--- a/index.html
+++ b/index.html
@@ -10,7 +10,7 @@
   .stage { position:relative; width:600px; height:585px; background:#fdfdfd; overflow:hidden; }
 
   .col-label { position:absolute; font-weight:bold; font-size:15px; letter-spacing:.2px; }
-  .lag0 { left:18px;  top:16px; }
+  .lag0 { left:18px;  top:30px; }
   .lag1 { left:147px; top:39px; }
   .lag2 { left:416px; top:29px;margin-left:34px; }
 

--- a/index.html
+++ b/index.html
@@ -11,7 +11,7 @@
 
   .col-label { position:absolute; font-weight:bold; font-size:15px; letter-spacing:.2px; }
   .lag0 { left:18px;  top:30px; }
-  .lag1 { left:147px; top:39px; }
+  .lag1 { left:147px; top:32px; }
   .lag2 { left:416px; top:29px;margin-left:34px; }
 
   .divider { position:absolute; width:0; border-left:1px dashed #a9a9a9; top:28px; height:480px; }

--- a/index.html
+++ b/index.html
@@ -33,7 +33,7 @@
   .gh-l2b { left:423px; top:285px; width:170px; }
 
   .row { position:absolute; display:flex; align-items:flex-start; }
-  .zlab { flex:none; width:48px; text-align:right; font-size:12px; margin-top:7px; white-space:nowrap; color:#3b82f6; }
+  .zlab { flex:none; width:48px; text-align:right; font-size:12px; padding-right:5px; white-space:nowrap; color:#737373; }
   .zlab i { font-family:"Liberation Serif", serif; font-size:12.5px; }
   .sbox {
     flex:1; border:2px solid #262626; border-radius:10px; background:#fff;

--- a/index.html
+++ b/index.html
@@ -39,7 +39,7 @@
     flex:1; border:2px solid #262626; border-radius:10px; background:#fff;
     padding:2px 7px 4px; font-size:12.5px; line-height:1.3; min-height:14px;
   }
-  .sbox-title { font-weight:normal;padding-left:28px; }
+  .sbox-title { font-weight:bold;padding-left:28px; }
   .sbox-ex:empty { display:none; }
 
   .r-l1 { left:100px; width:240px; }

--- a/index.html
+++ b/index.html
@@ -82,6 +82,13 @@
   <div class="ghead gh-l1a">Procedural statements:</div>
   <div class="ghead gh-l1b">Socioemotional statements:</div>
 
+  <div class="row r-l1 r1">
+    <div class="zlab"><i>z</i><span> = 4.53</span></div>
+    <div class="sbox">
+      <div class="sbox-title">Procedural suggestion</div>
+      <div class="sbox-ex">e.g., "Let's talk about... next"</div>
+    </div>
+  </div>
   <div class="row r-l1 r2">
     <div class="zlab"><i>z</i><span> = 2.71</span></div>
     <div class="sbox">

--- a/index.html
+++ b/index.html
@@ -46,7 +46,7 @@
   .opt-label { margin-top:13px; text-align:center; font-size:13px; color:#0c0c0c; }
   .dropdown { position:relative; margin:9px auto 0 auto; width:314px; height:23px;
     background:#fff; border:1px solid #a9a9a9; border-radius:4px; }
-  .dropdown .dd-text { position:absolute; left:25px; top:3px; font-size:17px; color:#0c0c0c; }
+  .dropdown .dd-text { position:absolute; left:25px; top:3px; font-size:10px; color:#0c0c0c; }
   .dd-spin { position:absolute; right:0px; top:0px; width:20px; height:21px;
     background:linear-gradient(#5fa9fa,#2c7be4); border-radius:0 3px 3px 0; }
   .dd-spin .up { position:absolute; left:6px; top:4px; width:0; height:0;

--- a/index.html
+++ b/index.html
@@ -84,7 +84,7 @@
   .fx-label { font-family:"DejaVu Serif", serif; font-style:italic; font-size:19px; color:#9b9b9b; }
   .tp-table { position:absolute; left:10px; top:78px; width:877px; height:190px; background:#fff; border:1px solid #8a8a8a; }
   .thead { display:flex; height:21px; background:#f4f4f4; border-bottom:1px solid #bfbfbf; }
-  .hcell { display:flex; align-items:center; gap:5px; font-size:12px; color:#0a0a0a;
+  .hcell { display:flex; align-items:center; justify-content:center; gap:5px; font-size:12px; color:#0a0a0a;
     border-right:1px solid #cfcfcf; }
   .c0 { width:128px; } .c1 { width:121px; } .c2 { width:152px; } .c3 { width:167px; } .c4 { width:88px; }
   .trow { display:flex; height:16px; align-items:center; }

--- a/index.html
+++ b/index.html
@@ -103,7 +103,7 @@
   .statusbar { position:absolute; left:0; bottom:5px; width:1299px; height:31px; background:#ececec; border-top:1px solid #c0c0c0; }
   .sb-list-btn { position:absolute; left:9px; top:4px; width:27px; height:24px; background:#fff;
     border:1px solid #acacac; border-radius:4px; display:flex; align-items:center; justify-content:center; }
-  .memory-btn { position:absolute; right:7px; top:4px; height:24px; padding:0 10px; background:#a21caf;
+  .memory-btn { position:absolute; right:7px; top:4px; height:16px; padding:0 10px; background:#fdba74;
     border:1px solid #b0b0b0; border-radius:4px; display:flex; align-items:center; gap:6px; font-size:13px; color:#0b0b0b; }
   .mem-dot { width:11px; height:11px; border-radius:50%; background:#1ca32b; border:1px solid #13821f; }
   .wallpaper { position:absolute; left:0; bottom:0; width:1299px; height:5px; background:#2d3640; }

******

> [ABOUT THIS TASK] When a line among the entries contains "items", pull that line out.

> [EXERCISE SOLUTION]
   .row { position:absolute; display:flex; align-items:flex-start; }
-  .hcell { display:flex; align-items:center; gap:5px; font-size:12px; color:#0a0a0a;
+  .hcell { display:flex; align-items:center; justify-content:center; gap:5px; font-size:12px; color:#0a0a0a;
   .trow { display:flex; height:16px; align-items:center; }
     border:1px solid #acacac; border-radius:4px; display:flex; align-items:center; justify-content:center; }
     border:1px solid #b0b0b0; border-radius:4px; display:flex; align-items:center; gap:6px; font-size:13px; color:#0b0b0b; }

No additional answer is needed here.